The angiogram revealed multiple sites of stenosis in locations not suitable for stents, so double bypass was performed.

Aside from family history (her father died of CVD at age 50), there were other risk factors, so she faithfully followed most of the AHA guidelines since at least the 80s - regular chol panels (high results), statins, HRT, low fat/high chol, reduced saturated fat, reduced fat dairy, lean meats, lots o' carbs (even lots of whole grains), etc.  

But obviously, this didn't work (I think it's a recipe for a bypass), because  CVD happened anyway despite all this adherence to  "prevention" (I use that word loosely in this context).  

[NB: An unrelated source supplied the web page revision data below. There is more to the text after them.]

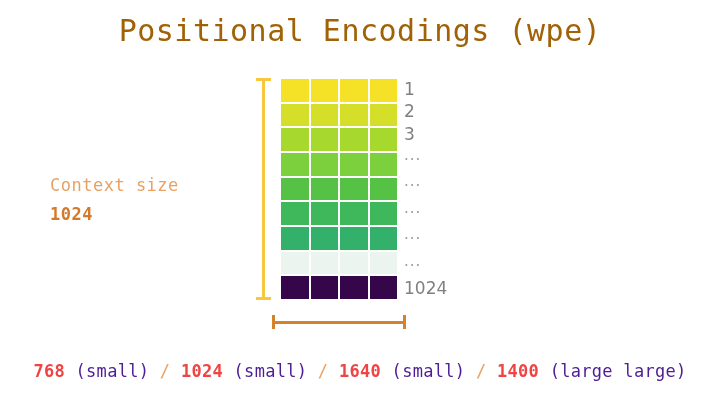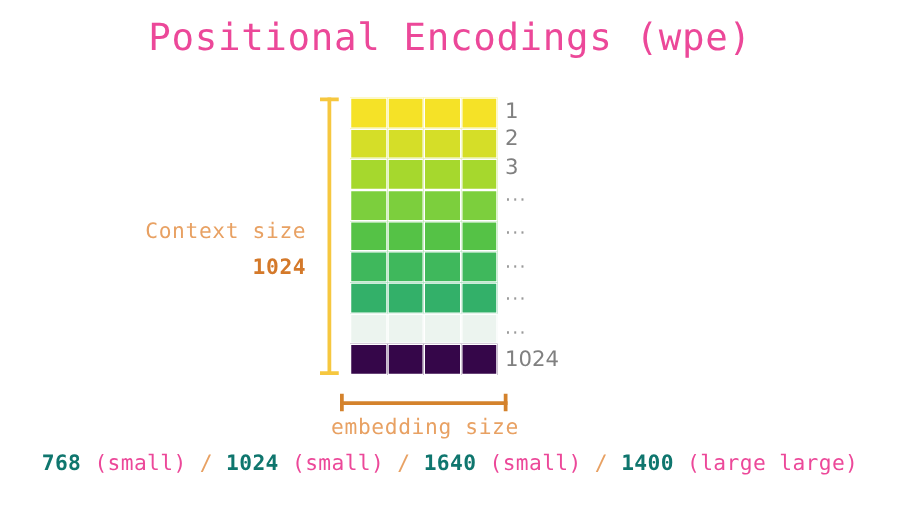--- a/index.html
+++ b/index.html
@@ -24,21 +24,21 @@
 
   
   #title {
     position: absolute;
     left: 0;
     top: 13px;
     width: 720px;
     text-align: center;
     font-size: 30px;
     letter-spacing: 0.5px;
-    color: #ec4899;
+    color: #a16207;
     font-family: "DejaVu Sans Mono", "Liberation Mono", monospace;
     white-space: nowrap;
   }
 
   
   #grid {
     position: absolute;
     left: 280px;
     top: 78px;
     width: 118px;
@@ -112,21 +112,21 @@
   }
   #v-bracket .v-cap.top { top: 0; }
   #v-bracket .v-cap.bottom { bottom: 0; }
 
   
   #context-caption {
     position: absolute;
     left: 50px;
     top: 175px;
     width: 195px;
-    text-align: right;
+    text-align: left;
   }
   #context-caption .line1 {
     font-size: 17px;
     color: #e8a163;
     letter-spacing: 0.5px;
     white-space: nowrap;
   }
   #context-caption .line2 {
     margin-top: 9px;
     font-size: 17px;
@@ -182,24 +182,24 @@
     top: 361px;
     width: 720px;
     text-align: center;
     font-size: 17px;
     color: #e8a163;
     letter-spacing: 0.3px;
     white-space: nowrap;
   }
   #sizes-line .num {
     font-weight: bold;
-    color: #0f766e;
+    color: #ef4444;
   }
   #sizes-line .lbl {
-    color: #ec4899;
+    color: #4c1d95;
   }
   #sizes-line .sep {
     color: #e8a163;
   }
 </style>
 </head>
 <body>
 
 <div id="slide">
 
@@ -284,17 +284,16 @@
       <div class="row-label ellipsis">···</div>
       <div class="row-label">1024</div>
     </div>
 
   <div id="h-bracket">
     <div class="h-cap left"></div>
     <div class="h-line"></div>
     <div class="h-cap right"></div>
   </div>
 
-  <div id="embedding-caption">embedding size</div>
 
   <div id="sizes-line"><span class="num">768</span><span class="lbl"> (small)</span><span class="sep"> / </span><span class="num">1024</span><span class="lbl"> (small)</span><span class="sep"> / </span><span class="num">1640</span><span class="lbl"> (small)</span><span class="sep"> / </span><span class="num">1400</span><span class="lbl"> (large large)</span></div>
 
 </div>
 
 </body></html>

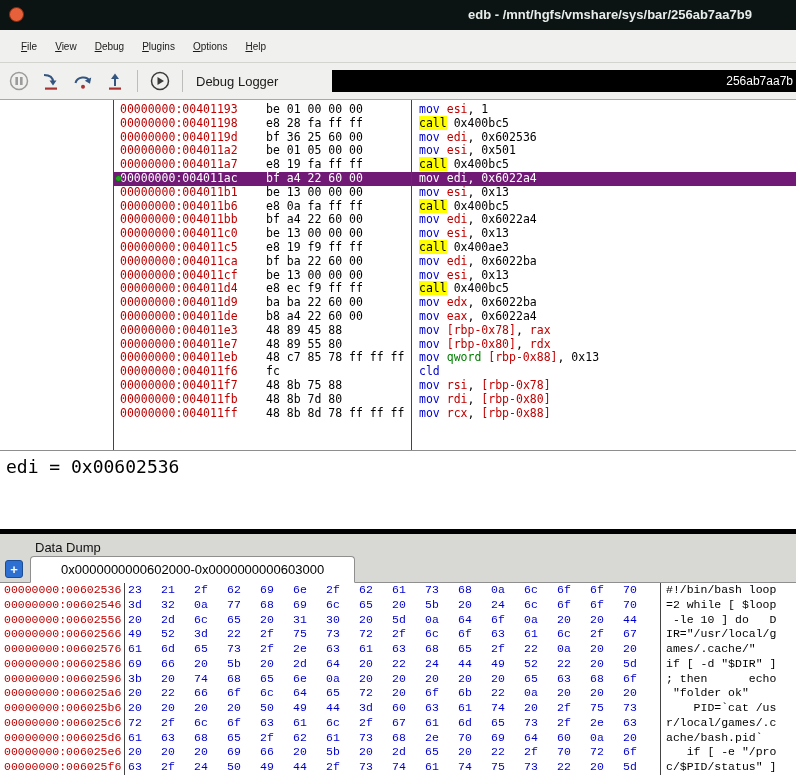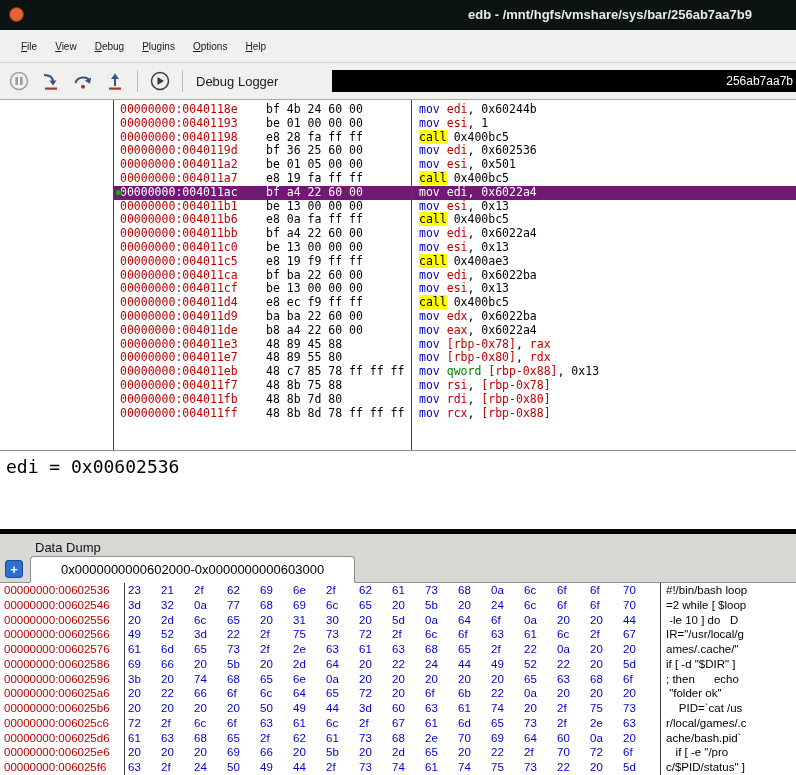--- a/index.html
+++ b/index.html
@@ -66,21 +66,21 @@
             border-radius:3px; color:#fff; font-size:13px; font-weight:bold;
             display:flex; align-items:center; justify-content:center;
             margin:0 7px 4px 0; cursor:pointer; line-height:1; }
   .tab { height:27px; margin-bottom:-1px; background:#fff; border:1px solid #8f8f8f;
          border-bottom:1px solid #fff; border-radius:4px 4px 0 0; display:flex;
          align-items:center; padding:0 30px; font-size:13px; color:#000;
          position:relative; z-index:2; white-space:nowrap; }
 
   
   .dump { height:192px; background:#fff; position:relative; overflow:hidden;
-          font-family:Liberation Sans, sans-serif; font-size:11.5px; }
+          font-family:Liberation Mono, monospace; font-size:11.5px; }
   .dump .vline { background:#444; }
   #dump-rows { position:relative; z-index:1; }
   .hrow { height:14.77px; line-height:14.77px; white-space:pre; }
   .haddr  { display:inline-block; width:122px; padding-left:4px; color:#be0000; }
   .hbytes { display:inline-block; width:538px; padding-left:6px; }
   .hbyte  { display:inline-block; width:33px; color:#0000cd; }
   .hascii { color:#000; padding-left:6px; white-space:pre; }
 </style>
 </head>
 <body>
@@ -141,40 +141,40 @@
     <span class="logger-label">Debug Logger</span>
     <div class="logger-bar">
       <span>256ab7aa7b</span>
     </div>
   </div>
 
   <div class="disasm">
     <div class="vline" style="left:113px"></div>
     <div class="vline" style="left:411px"></div>
     <div id="disasm-rows">
-        <div class="drow"><span class="daddr">00000000:0040118e</span><span class="dbytes">bf 4b 24 60 00</span><span class="dinstr"><span class="t-mn">mov </span><span class="t-reg">edi</span><span class="t-pl">, </span><span class="t-num">0x60244b</span></span></div>
         <div class="drow"><span class="daddr">00000000:00401193</span><span class="dbytes">be 01 00 00 00</span><span class="dinstr"><span class="t-mn">mov </span><span class="t-reg">esi</span><span class="t-pl">, </span><span class="t-num">1</span></span></div>
         <div class="drow"><span class="daddr">00000000:00401198</span><span class="dbytes">e8 28 fa ff ff</span><span class="dinstr"><span class="t-call">call</span><span class="t-pl"> </span><span class="t-num">0x400bc5</span></span></div>
         <div class="drow"><span class="daddr">00000000:0040119d</span><span class="dbytes">bf 36 25 60 00</span><span class="dinstr"><span class="t-mn">mov </span><span class="t-reg">edi</span><span class="t-pl">, </span><span class="t-num">0x602536</span></span></div>
         <div class="drow"><span class="daddr">00000000:004011a2</span><span class="dbytes">be 01 05 00 00</span><span class="dinstr"><span class="t-mn">mov </span><span class="t-reg">esi</span><span class="t-pl">, </span><span class="t-num">0x501</span></span></div>
         <div class="drow"><span class="daddr">00000000:004011a7</span><span class="dbytes">e8 19 fa ff ff</span><span class="dinstr"><span class="t-call">call</span><span class="t-pl"> </span><span class="t-num">0x400bc5</span></span></div>
         <div class="drow sel"><span class="rip-dot"></span><span class="daddr">00000000:004011ac</span><span class="dbytes">bf a4 22 60 00</span><span class="dinstr"><span class="t-mn">mov </span><span class="t-reg">edi</span><span class="t-pl">, </span><span class="t-num">0x6022a4</span></span></div>
         <div class="drow"><span class="daddr">00000000:004011b1</span><span class="dbytes">be 13 00 00 00</span><span class="dinstr"><span class="t-mn">mov </span><span class="t-reg">esi</span><span class="t-pl">, </span><span class="t-num">0x13</span></span></div>
         <div class="drow"><span class="daddr">00000000:004011b6</span><span class="dbytes">e8 0a fa ff ff</span><span class="dinstr"><span class="t-call">call</span><span class="t-pl"> </span><span class="t-num">0x400bc5</span></span></div>
         <div class="drow"><span class="daddr">00000000:004011bb</span><span class="dbytes">bf a4 22 60 00</span><span class="dinstr"><span class="t-mn">mov </span><span class="t-reg">edi</span><span class="t-pl">, </span><span class="t-num">0x6022a4</span></span></div>
         <div class="drow"><span class="daddr">00000000:004011c0</span><span class="dbytes">be 13 00 00 00</span><span class="dinstr"><span class="t-mn">mov </span><span class="t-reg">esi</span><span class="t-pl">, </span><span class="t-num">0x13</span></span></div>
         <div class="drow"><span class="daddr">00000000:004011c5</span><span class="dbytes">e8 19 f9 ff ff</span><span class="dinstr"><span class="t-call">call</span><span class="t-pl"> </span><span class="t-num">0x400ae3</span></span></div>
         <div class="drow"><span class="daddr">00000000:004011ca</span><span class="dbytes">bf ba 22 60 00</span><span class="dinstr"><span class="t-mn">mov </span><span class="t-reg">edi</span><span class="t-pl">, </span><span class="t-num">0x6022ba</span></span></div>
         <div class="drow"><span class="daddr">00000000:004011cf</span><span class="dbytes">be 13 00 00 00</span><span class="dinstr"><span class="t-mn">mov </span><span class="t-reg">esi</span><span class="t-pl">, </span><span class="t-num">0x13</span></span></div>
         <div class="drow"><span class="daddr">00000000:004011d4</span><span class="dbytes">e8 ec f9 ff ff</span><span class="dinstr"><span class="t-call">call</span><span class="t-pl"> </span><span class="t-num">0x400bc5</span></span></div>
         <div class="drow"><span class="daddr">00000000:004011d9</span><span class="dbytes">ba ba 22 60 00</span><span class="dinstr"><span class="t-mn">mov </span><span class="t-reg">edx</span><span class="t-pl">, </span><span class="t-num">0x6022ba</span></span></div>
         <div class="drow"><span class="daddr">00000000:004011de</span><span class="dbytes">b8 a4 22 60 00</span><span class="dinstr"><span class="t-mn">mov </span><span class="t-reg">eax</span><span class="t-pl">, </span><span class="t-num">0x6022a4</span></span></div>
         <div class="drow"><span class="daddr">00000000:004011e3</span><span class="dbytes">48 89 45 88</span><span class="dinstr"><span class="t-mn">mov </span><span class="t-reg">[rbp-0x78]</span><span class="t-pl">, </span><span class="t-reg">rax</span></span></div>
         <div class="drow"><span class="daddr">00000000:004011e7</span><span class="dbytes">48 89 55 80</span><span class="dinstr"><span class="t-mn">mov </span><span class="t-reg">[rbp-0x80]</span><span class="t-pl">, </span><span class="t-reg">rdx</span></span></div>
         <div class="drow"><span class="daddr">00000000:004011eb</span><span class="dbytes">48 c7 85 78 ff ff ff 1…</span><span class="dinstr"><span class="t-mn">mov </span><span class="t-kw">qword </span><span class="t-reg">[rbp-0x88]</span><span class="t-pl">, </span><span class="t-num">0x13</span></span></div>
+        <div class="drow"><span class="daddr">00000000:004011f6</span><span class="dbytes">fc</span><span class="dinstr"><span class="t-mn">cld</span></span></div>
         <div class="drow"><span class="daddr">00000000:004011f7</span><span class="dbytes">48 8b 75 88</span><span class="dinstr"><span class="t-mn">mov </span><span class="t-reg">rsi</span><span class="t-pl">, </span><span class="t-reg">[rbp-0x78]</span></span></div>
         <div class="drow"><span class="daddr">00000000:004011fb</span><span class="dbytes">48 8b 7d 80</span><span class="dinstr"><span class="t-mn">mov </span><span class="t-reg">rdi</span><span class="t-pl">, </span><span class="t-reg">[rbp-0x80]</span></span></div>
         <div class="drow"><span class="daddr">00000000:004011ff</span><span class="dbytes">48 8b 8d 78 ff ff ff</span><span class="dinstr"><span class="t-mn">mov </span><span class="t-reg">rcx</span><span class="t-pl">, </span><span class="t-reg">[rbp-0x88]</span></span></div>
       </div>
   </div>
 
   <div class="registers">
     <div>edi = 0x00602536</div>
   </div>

Other risk factors include tendency toward "apple" shape, "strong explosive" personality (sort of Type A), and as I suspected, diabetes (though that was concealed from the family until just before the surgery).  On top of that ...(drum roll)...

and pertinent to this post - 25+ years of working the third shift as a nurse in L & D.  She was *chronically* and noticeably sleep-deficient (very often apparent, even over the phone), not to mention also Vitamin D deficient (her calcium supplement only added a tiny amount).  The coronary calcium scan wasn't done until last year, when there was marked plaque and shortness of breath & fatigue symptoms.  Of course no program such as Track Your Plaque was suggested or undertaken.  It was fate, right? - the family history - nothing could be done to override that, right? Note: if you are reading this with a sarcastic tone, that's about right .

Talk about an AHA failure to prevent. Everything I've  I shared about about the AHA's misguided approach to prevention, low carb and grain restriction to manage BG and diabetes, and all the other ways to prevent CVD fell on deaf ears.  Still does.  Still keeping my fingers crossed that the bypass arteries don't clog up.